### Problem statement
If a line of the records holds the word "WorldMap", copy it out.

### Dataset records
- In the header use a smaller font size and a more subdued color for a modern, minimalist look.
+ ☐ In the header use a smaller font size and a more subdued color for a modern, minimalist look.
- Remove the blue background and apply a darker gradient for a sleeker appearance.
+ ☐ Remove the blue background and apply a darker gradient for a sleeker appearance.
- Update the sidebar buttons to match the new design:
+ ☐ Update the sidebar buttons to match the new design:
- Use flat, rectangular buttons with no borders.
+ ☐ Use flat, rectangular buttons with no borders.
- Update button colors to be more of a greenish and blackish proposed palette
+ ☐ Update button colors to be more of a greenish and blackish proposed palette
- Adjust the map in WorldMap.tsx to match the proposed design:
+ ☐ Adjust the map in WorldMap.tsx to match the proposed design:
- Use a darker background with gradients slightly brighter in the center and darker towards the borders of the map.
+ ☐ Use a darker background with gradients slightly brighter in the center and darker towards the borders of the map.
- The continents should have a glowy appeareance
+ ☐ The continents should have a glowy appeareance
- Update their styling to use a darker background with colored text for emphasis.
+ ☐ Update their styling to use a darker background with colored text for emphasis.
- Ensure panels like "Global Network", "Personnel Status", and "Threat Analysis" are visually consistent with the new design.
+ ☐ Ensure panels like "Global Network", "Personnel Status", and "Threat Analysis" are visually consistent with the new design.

--

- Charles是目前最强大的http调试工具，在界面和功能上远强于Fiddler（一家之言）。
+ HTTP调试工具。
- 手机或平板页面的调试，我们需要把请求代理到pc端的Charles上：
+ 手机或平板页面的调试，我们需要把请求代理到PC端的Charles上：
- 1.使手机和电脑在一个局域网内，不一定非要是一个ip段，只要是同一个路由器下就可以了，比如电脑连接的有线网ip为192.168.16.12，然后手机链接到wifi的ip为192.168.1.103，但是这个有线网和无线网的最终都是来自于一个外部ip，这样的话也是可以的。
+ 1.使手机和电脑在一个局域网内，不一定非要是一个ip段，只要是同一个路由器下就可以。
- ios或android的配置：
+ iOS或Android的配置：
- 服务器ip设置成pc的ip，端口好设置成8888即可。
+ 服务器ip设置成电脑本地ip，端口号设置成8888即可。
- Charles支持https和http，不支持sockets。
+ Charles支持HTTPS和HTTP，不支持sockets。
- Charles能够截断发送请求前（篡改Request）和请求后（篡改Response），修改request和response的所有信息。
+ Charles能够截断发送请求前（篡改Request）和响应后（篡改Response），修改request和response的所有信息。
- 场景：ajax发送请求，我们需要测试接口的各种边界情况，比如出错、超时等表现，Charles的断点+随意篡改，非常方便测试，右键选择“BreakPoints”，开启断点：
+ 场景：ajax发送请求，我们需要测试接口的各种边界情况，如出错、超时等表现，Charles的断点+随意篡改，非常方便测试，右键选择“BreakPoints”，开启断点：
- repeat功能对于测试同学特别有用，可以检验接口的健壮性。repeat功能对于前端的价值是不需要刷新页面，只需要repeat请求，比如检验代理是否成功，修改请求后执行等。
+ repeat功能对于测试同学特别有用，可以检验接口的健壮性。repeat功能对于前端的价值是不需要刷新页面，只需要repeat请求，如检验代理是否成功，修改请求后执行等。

### Output below
- Adjust the map in WorldMap.tsx to match the proposed design:
+ ☐ Adjust the map in WorldMap.tsx to match the proposed design:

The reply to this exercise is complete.